__What the task asks__.
Where in the data below does the word "right" appear? Copy each line that holds it.

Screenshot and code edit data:
Content starts

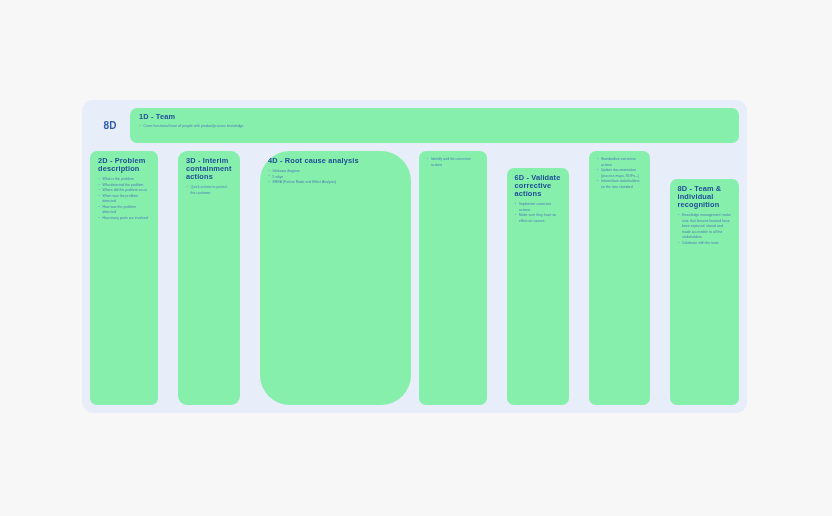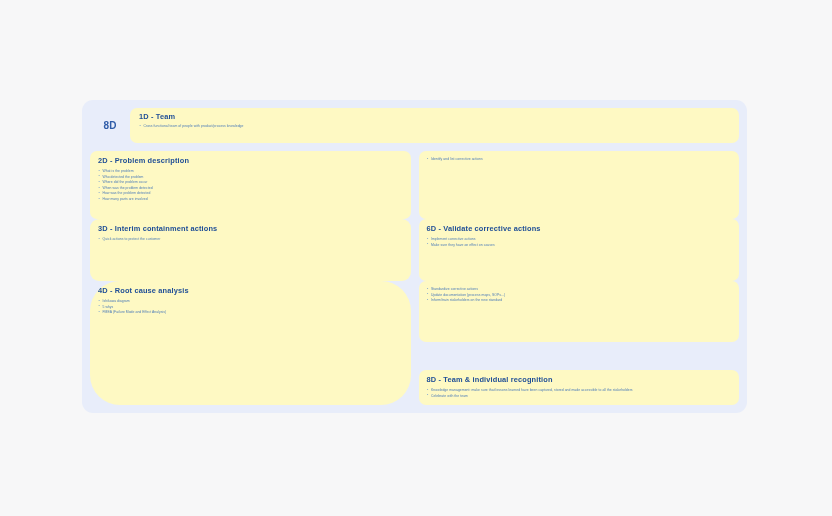--- a/index.html
+++ b/index.html
@@ -54,7 +54,7 @@
     letter-spacing: .2px;
   }
   .card {
-    background: #fef9c3;
+    background: #86efac;
     border-radius: 7px;
     box-sizing: border-box;
   }

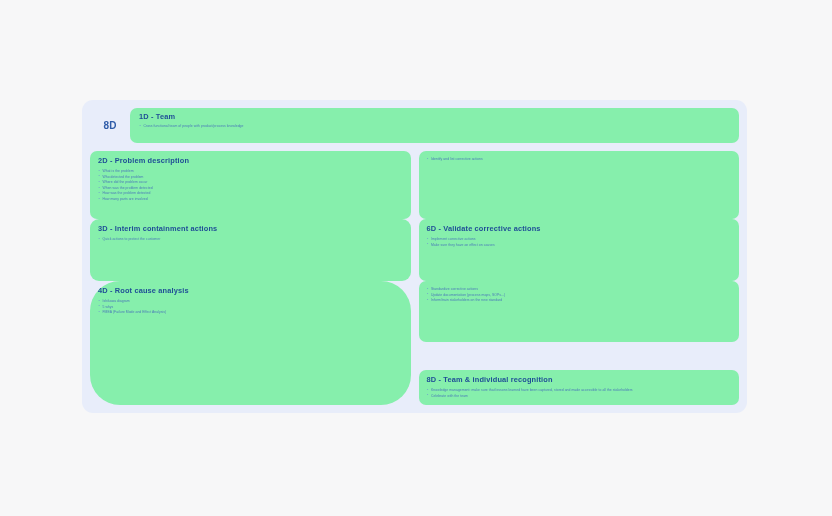--- a/index.html
+++ b/index.html
@@ -73,8 +73,7 @@
   }
   .col {
     display: flex;
-    flex-direction: column;
-    gap: 0;
+    gap: 20px;
     flex: 1 1 50%;
     min-width: 0;
   }

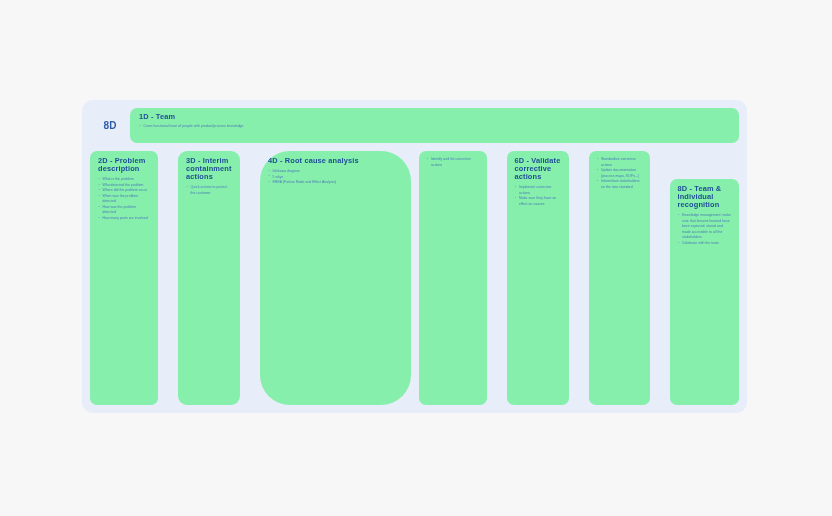--- a/index.html
+++ b/index.html
@@ -82,7 +82,7 @@
   .col-left > .card:nth-child(3) { flex: 1 1 auto; border-radius: 30px; }
 
   .col-right > .card:nth-child(1) { flex: 0 0 68px; }
-  .col-right > .card:nth-child(2) { flex: 0 0 62px; }
+  .col-right > .card:nth-child(2) { flex: 0 0 62px; margin-top: 17px; }
   .col-right > .card:nth-child(3) { flex: 0 0 61px; }
   .col-right > .card:nth-child(4) { flex: 1 1 auto; margin-top: 28px; }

Content ends

__Finished task__.
   .col-right > .card:nth-child(1) { flex: 0 0 68px; }
-  .col-right > .card:nth-child(2) { flex: 0 0 62px; }
+  .col-right > .card:nth-child(2) { flex: 0 0 62px; margin-top: 17px; }
   .col-right > .card:nth-child(3) { flex: 0 0 61px; }
   .col-right > .card:nth-child(4) { flex: 1 1 auto; margin-top: 28px; }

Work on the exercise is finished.